- [Work instruction]:
Your answer should give again, exactly, the lines from the beginning of the entries below through the line containing "re-fined synthetic data (PDsynthetic).". It must contain no pictures.

Records drawn from a dataset:
╔══

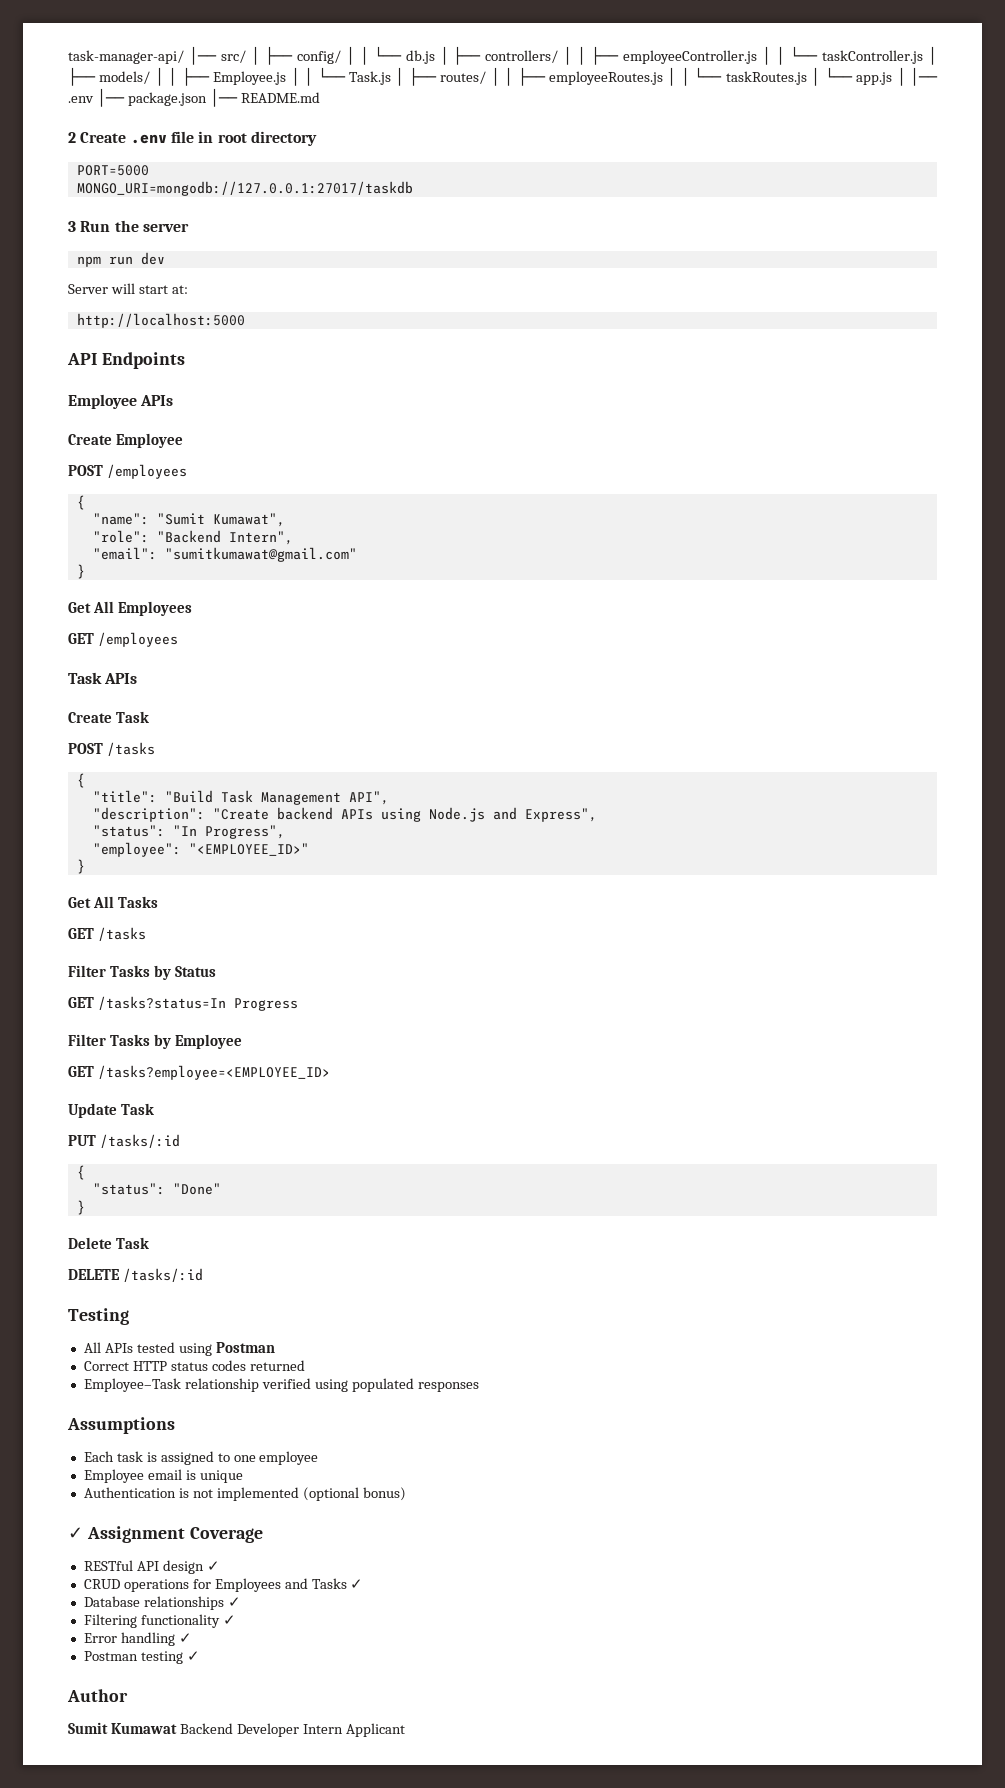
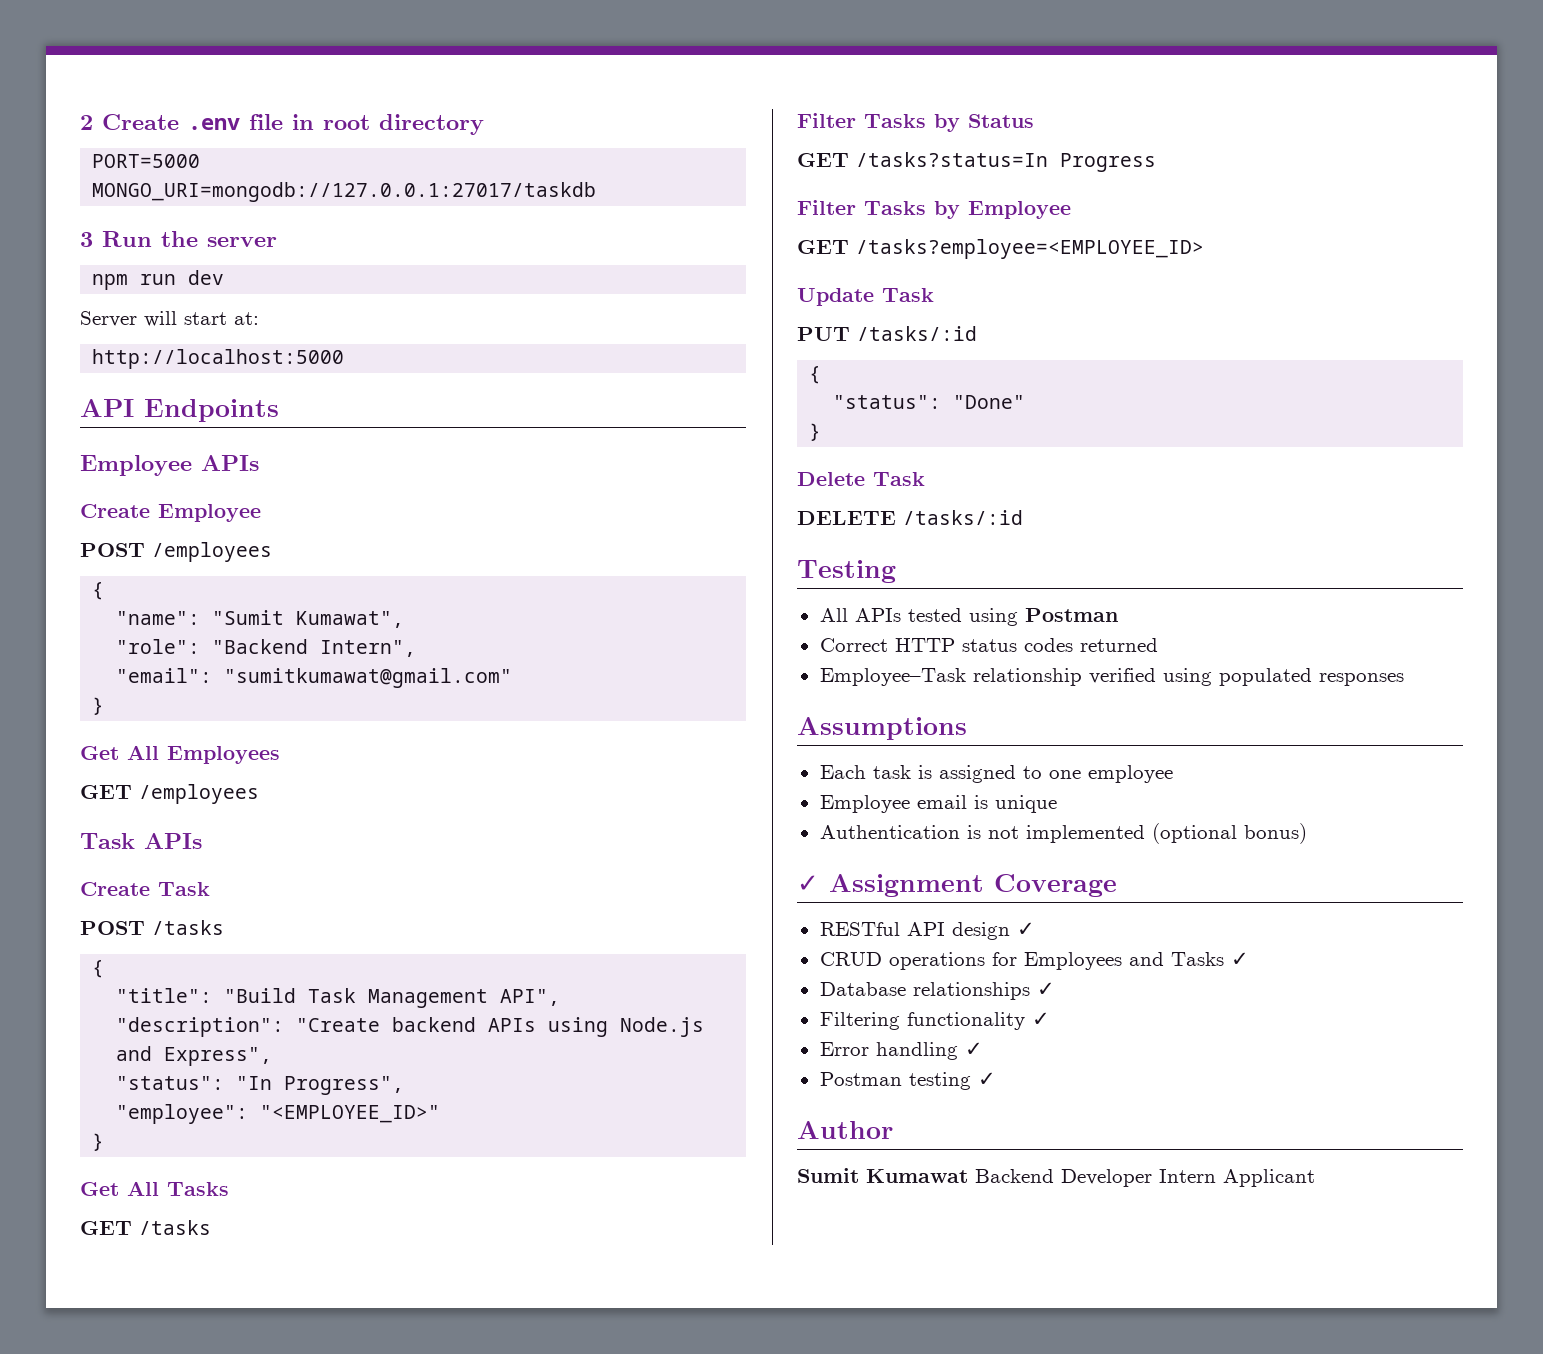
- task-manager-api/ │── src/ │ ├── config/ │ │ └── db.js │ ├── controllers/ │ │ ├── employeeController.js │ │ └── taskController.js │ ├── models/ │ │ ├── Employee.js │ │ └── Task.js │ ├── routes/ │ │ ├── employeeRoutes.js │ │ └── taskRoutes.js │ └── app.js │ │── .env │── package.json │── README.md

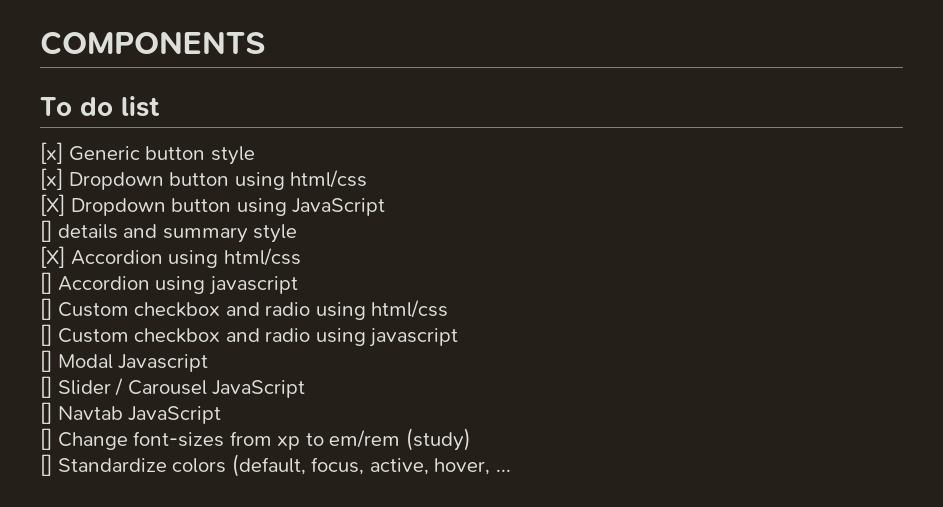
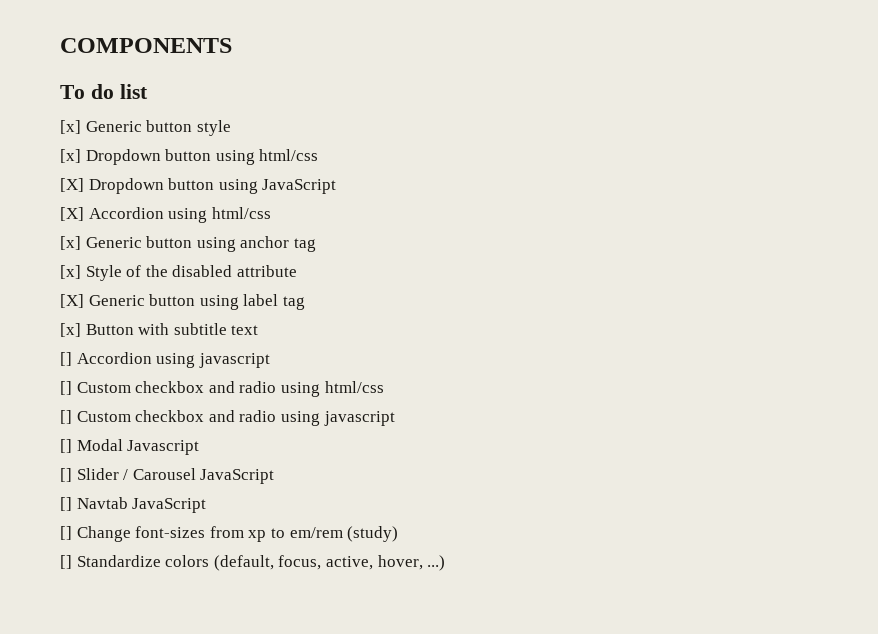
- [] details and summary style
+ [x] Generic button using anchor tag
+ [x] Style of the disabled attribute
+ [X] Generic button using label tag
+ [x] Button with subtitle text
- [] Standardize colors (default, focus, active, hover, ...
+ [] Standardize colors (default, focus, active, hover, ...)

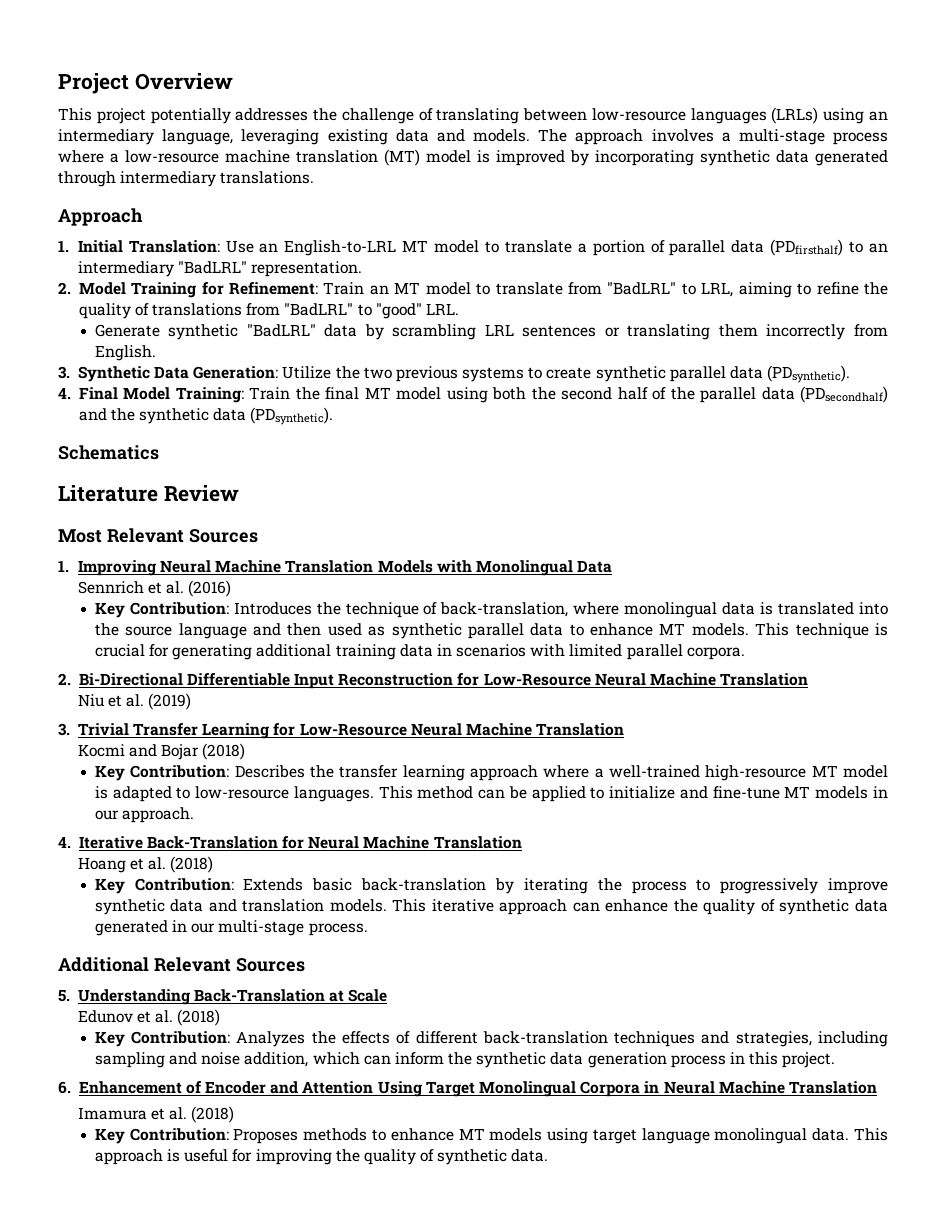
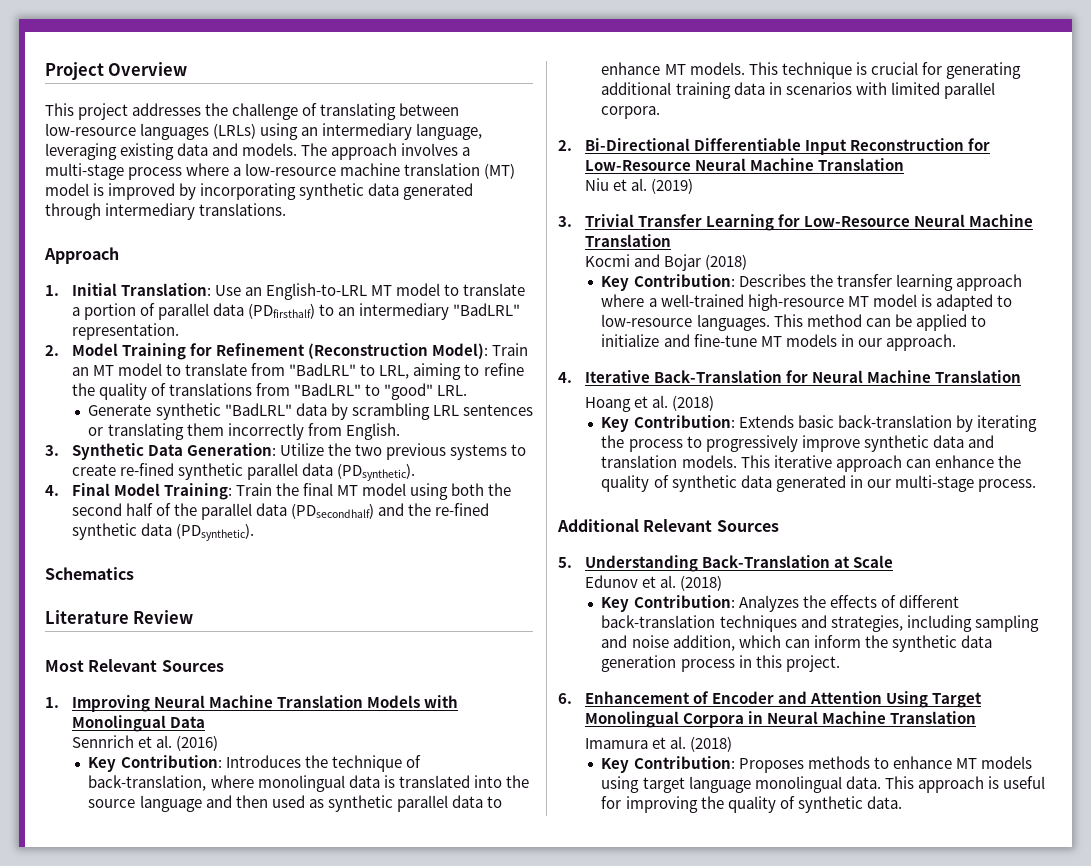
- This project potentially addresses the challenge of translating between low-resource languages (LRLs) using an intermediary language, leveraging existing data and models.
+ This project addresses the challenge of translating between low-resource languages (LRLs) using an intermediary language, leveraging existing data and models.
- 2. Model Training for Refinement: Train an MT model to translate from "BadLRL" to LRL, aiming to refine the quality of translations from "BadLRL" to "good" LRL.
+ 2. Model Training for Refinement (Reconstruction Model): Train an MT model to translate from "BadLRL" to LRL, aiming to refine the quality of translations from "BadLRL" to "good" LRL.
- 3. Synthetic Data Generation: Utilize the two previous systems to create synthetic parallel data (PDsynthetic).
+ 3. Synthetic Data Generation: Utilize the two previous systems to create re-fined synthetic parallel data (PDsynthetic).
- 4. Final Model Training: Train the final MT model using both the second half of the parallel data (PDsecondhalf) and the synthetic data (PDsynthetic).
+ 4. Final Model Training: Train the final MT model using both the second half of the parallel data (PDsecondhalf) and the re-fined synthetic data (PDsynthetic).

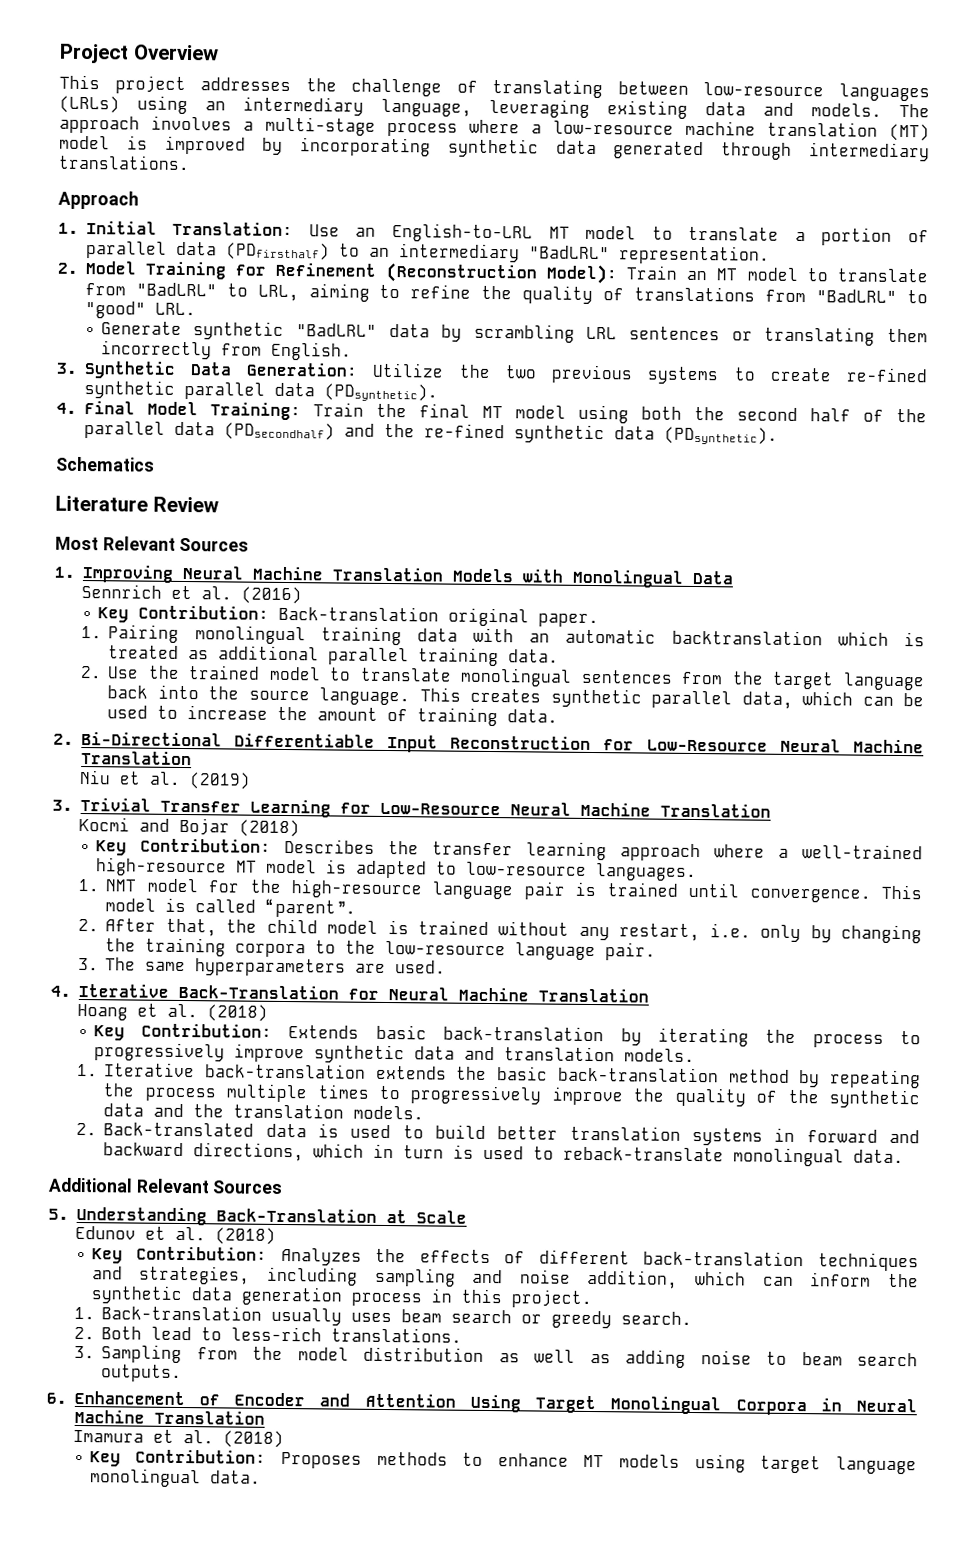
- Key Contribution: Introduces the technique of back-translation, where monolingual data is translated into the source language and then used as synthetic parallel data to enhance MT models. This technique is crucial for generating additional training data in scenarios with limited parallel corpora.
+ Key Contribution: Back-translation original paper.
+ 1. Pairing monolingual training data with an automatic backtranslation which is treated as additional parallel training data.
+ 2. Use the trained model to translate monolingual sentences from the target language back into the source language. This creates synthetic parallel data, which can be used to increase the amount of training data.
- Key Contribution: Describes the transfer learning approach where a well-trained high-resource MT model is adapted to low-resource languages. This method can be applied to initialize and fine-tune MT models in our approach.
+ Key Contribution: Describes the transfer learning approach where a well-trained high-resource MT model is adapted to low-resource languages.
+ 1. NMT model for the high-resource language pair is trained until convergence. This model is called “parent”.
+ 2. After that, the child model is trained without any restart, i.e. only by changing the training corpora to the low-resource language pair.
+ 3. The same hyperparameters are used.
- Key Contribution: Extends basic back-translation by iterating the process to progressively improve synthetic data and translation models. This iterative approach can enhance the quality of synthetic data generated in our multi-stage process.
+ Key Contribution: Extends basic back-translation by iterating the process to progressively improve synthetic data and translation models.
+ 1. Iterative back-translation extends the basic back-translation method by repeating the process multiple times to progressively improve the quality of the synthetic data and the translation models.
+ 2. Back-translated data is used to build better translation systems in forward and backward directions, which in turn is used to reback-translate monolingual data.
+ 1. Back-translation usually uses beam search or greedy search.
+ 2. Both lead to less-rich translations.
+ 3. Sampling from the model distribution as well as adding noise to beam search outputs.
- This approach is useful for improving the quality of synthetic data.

╚══

- [Answer to this problem]:
- task-manager-api/ │── src/ │ ├── config/ │ │ └── db.js │ ├── controllers/ │ │ ├── employeeController.js │ │ └── taskController.js │ ├── models/ │ │ ├── Employee.js │ │ └── Task.js │ ├── routes/ │ │ ├── employeeRoutes.js │ │ └── taskRoutes.js │ └── app.js │ │── .env │── package.json │── README.md

- [] details and summary style
+ [x] Generic button using anchor tag
+ [x] Style of the disabled attribute
+ [X] Generic button using label tag
+ [x] Button with subtitle text
- [] Standardize colors (default, focus, active, hover, ...
+ [] Standardize colors (default, focus, active, hover, ...)

- This project potentially addresses the challenge of translating between low-resource languages (LRLs) using an intermediary language, leveraging existing data and models.
+ This project addresses the challenge of translating between low-resource languages (LRLs) using an intermediary language, leveraging existing data and models.
- 2. Model Training for Refinement: Train an MT model to translate from "BadLRL" to LRL, aiming to refine the quality of translations from "BadLRL" to "good" LRL.
+ 2. Model Training for Refinement (Reconstruction Model): Train an MT model to translate from "BadLRL" to LRL, aiming to refine the quality of translations from "BadLRL" to "good" LRL.
- 3. Synthetic Data Generation: Utilize the two previous systems to create synthetic parallel data (PDsynthetic).
+ 3. Synthetic Data Generation: Utilize the two previous systems to create re-fined synthetic parallel data (PDsynthetic).
- 4. Final Model Training: Train the final MT model using both the second half of the parallel data (PDsecondhalf) and the synthetic data (PDsynthetic).
+ 4. Final Model Training: Train the final MT model using both the second half of the parallel data (PDsecondhalf) and the re-fined synthetic data (PDsynthetic).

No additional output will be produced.